The Department of Homeland Security (DHS) admitted it violated the Privacy Act two years ago by obtaining more commercial data about US airline passengers than it had announced it would.
Seventeen months ago, the government accountability office (GAO), Congress' auditing arm, reached the same conclusion -- the department's transportation security administration (TSA) "did not fully disclose to the public its use of personal information in its fall 2004 privacy notices as required by the Privacy Act."
Even so, in a report on Friday on the testing of TSA's Secure Flight domestic air passenger screening program, the DHS privacy office acknowledged TSA did not comply with the law.
Instead, the privacy office said: "TSA announced one testing program, but conducted an entirely different one."
In a 40-word, separate sentence, the report noted that federal programs that collect personal data that can identify Americans "are required to be announced in Privacy Act system notices and privacy impact assessments."
TSA spokesman Christopher White noted the GAO's earlier conclusions and said: "TSA has already implemented or is in the process of implementing each of the DHS privacy office recommendations."
Friday's report reinforced concerns on Capitol Hill.
"This further documents the cavalier way the Bush administration treats Americans' privacy," said Senator Patrick Leahy, the democrat who is set to become Senate Judiciary Committee chairman next month.
"With this database program, first they ignored the Privacy Act, and now, two years later, they still have a hard time admitting it," he said.
The privacy office said TSA announced in fall 2004 it would acquire passenger name records of people who flew domestically in June 2004. Airline passenger name records include the flyer's name, address, itinerary, form of payment, history of one-way travel, contact phone number, seating location and even requests for special meals.

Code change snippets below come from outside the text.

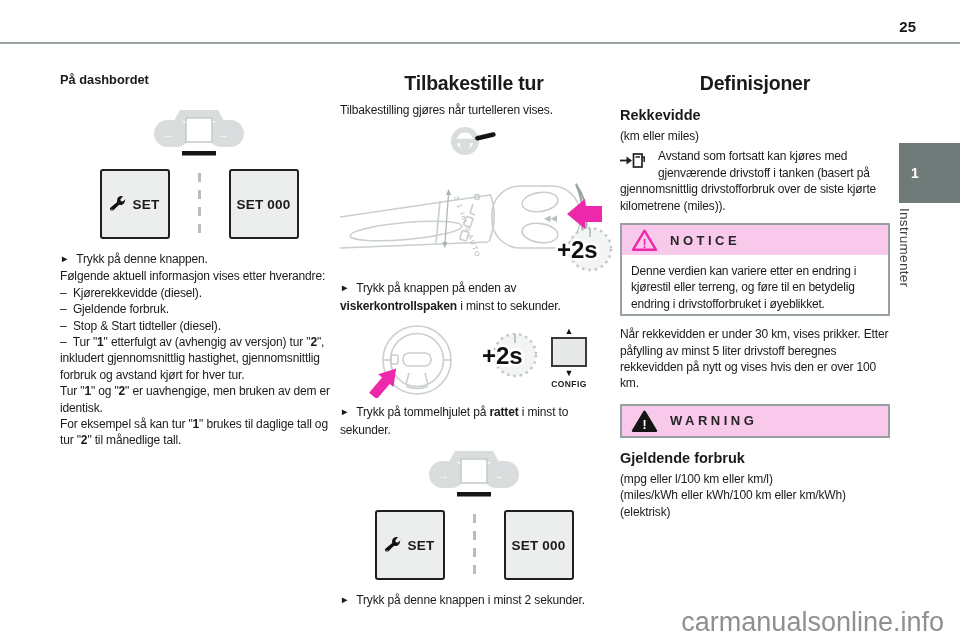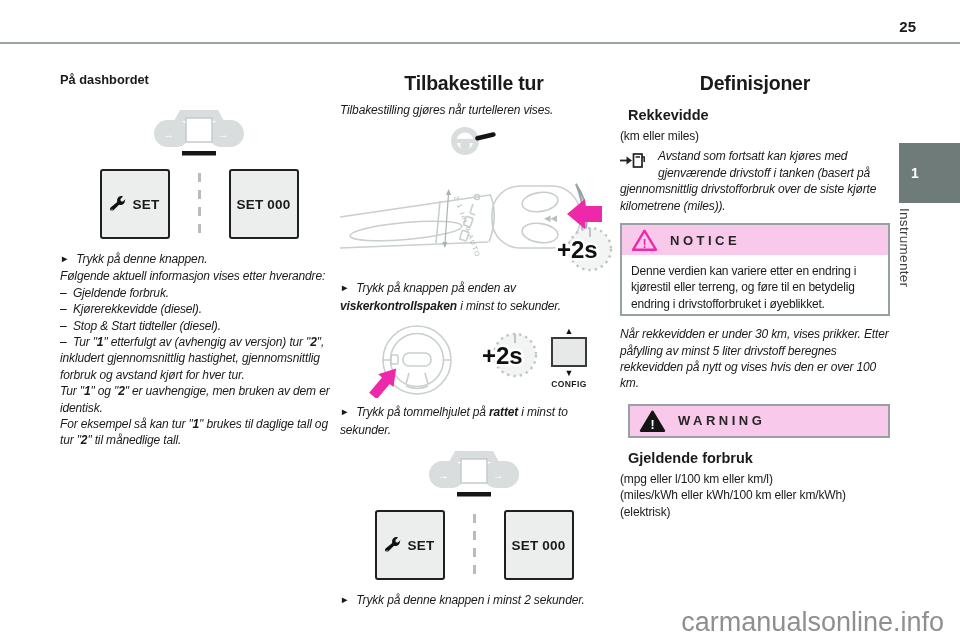"Tilbakestilling gjøres når turtelleren" .t { font-style: italic -> none }
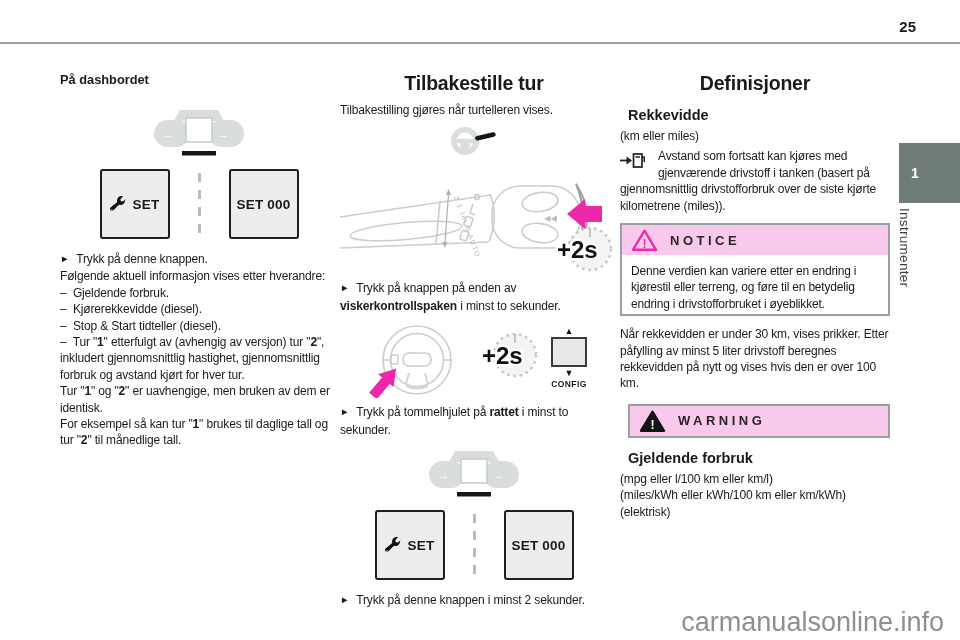"Rekkevidde" .mt12 { margin-left: 8px -> none }
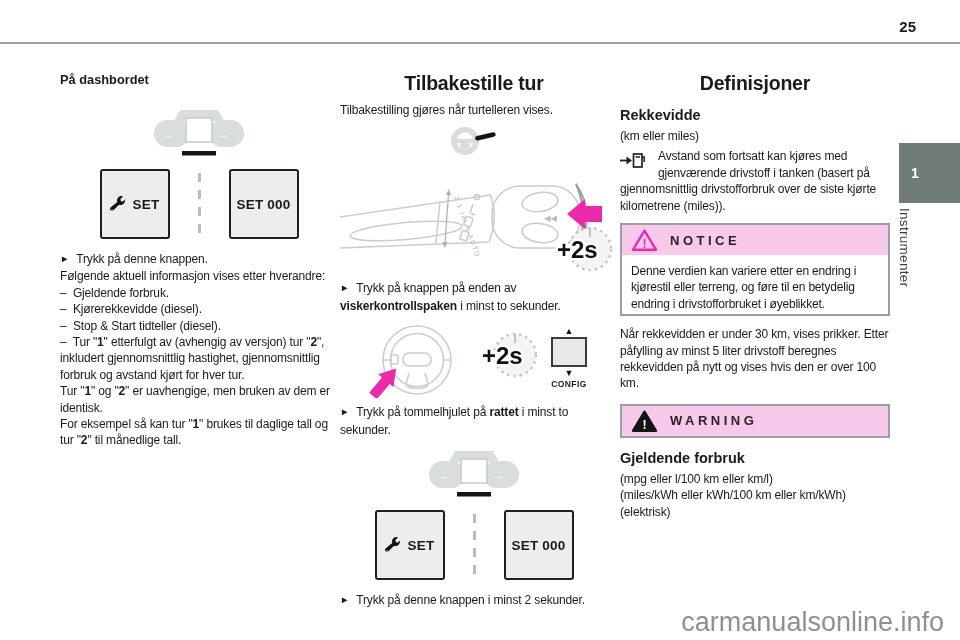"– Gjeldende forbruk." p.t { order: before "– Kjørerekkevidde (diesel)." -> after "– Kjørerekkevidde (diesel)." }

The public notices said TSA would try to match the passenger names with names on watch lists of terrorists and criminals.
But they also said the passenger records would be compared with unspecified commercial data about Americans in an effort to see if the passenger data was accurate. It assured the public that TSA would not receive commercial data used by contractors to conduct that part of the tests.
But the contractor, EagleForce, used data obtained from commercial data collection companies Acxiom, Insight America and Qsent to fill in missing information in the passenger records and then sent the enhanced records back to TSA on CDs for comparison with watch lists.
Eventually, the three companies supplied EagleForce with 191 million records, though many were duplicates.
This was "contrary to the express statements in the fall privacy notices about the Secure Flight program," the privacy office concluded.
"EagleForce's access to the commercial data amounted to access of the data by TSA," it said.